Directions:
Filter the entries down to the lines holding "invoice", then copy those lines.

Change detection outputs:
☆ ☆ ☆ ☆ ☆ ☆ ☆
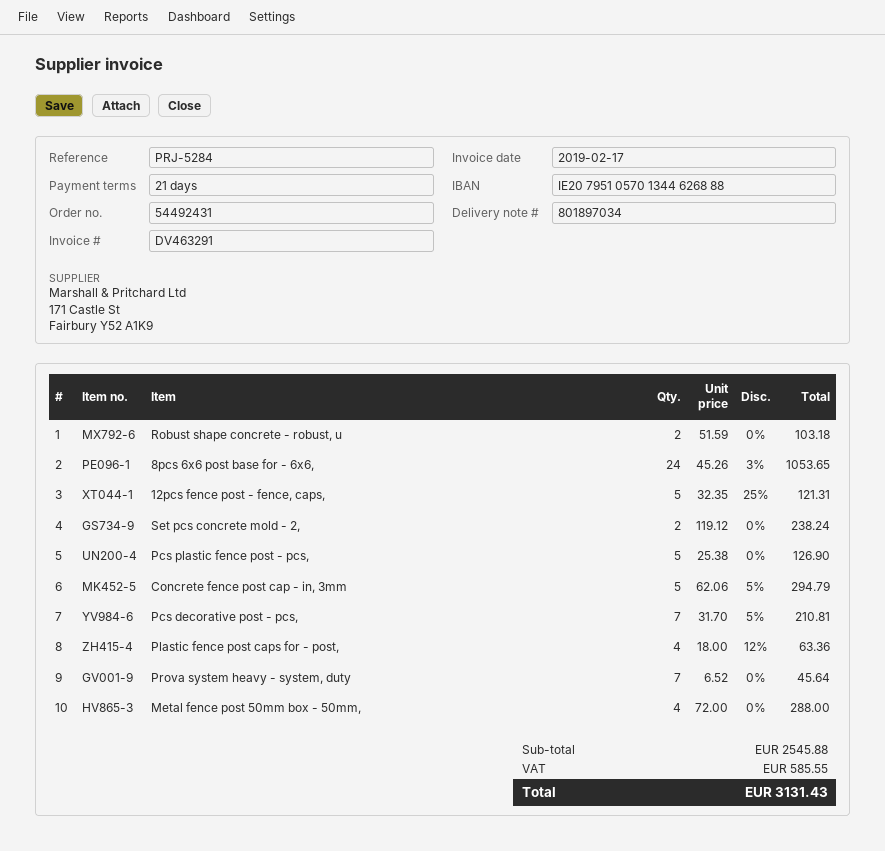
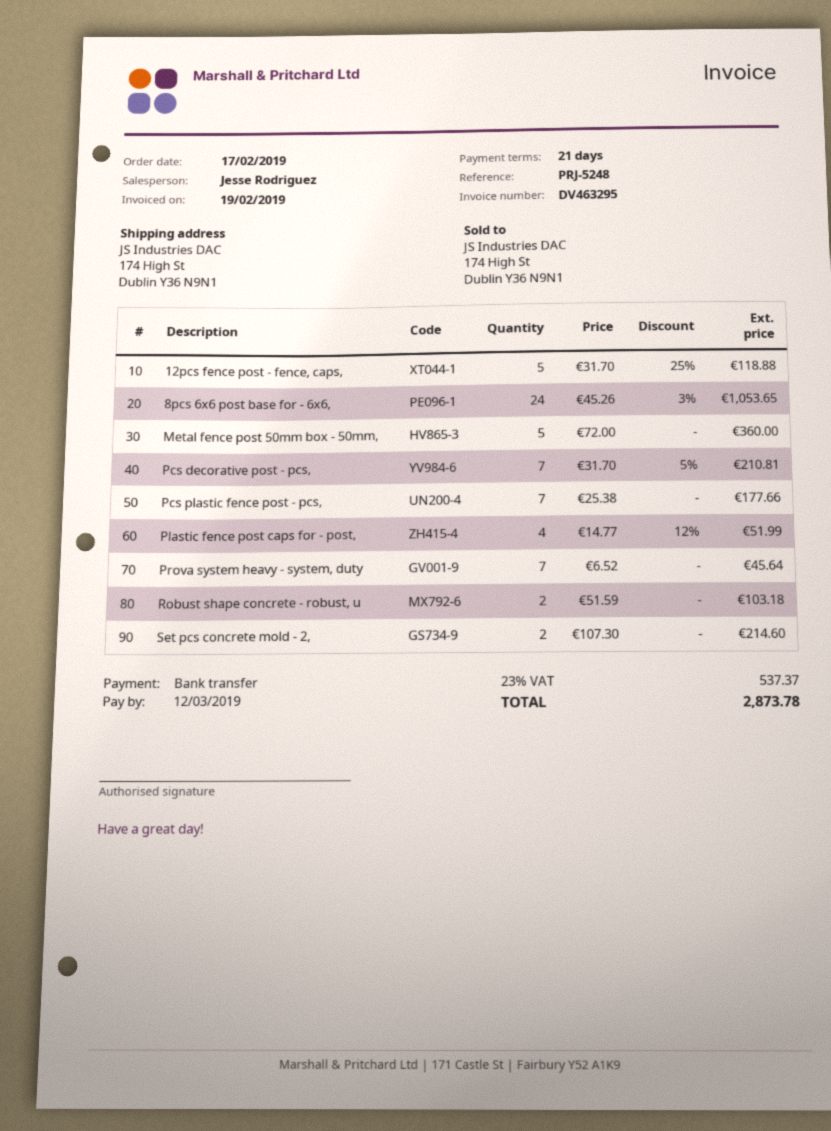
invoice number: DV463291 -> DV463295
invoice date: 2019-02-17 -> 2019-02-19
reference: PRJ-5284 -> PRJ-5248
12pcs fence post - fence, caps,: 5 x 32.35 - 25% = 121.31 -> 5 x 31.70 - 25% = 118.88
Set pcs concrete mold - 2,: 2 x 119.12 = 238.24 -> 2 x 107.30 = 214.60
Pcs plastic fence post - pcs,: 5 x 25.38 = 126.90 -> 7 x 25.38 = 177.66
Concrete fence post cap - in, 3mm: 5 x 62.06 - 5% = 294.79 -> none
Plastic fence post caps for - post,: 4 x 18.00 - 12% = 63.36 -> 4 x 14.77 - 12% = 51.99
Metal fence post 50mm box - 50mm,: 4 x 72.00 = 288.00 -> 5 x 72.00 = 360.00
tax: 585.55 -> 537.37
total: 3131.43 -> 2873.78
☆ ☆ ☆ ☆ ☆ ☆ ☆
Answer to this problem:
invoice number: DV463291 -> DV463295
invoice date: 2019-02-17 -> 2019-02-19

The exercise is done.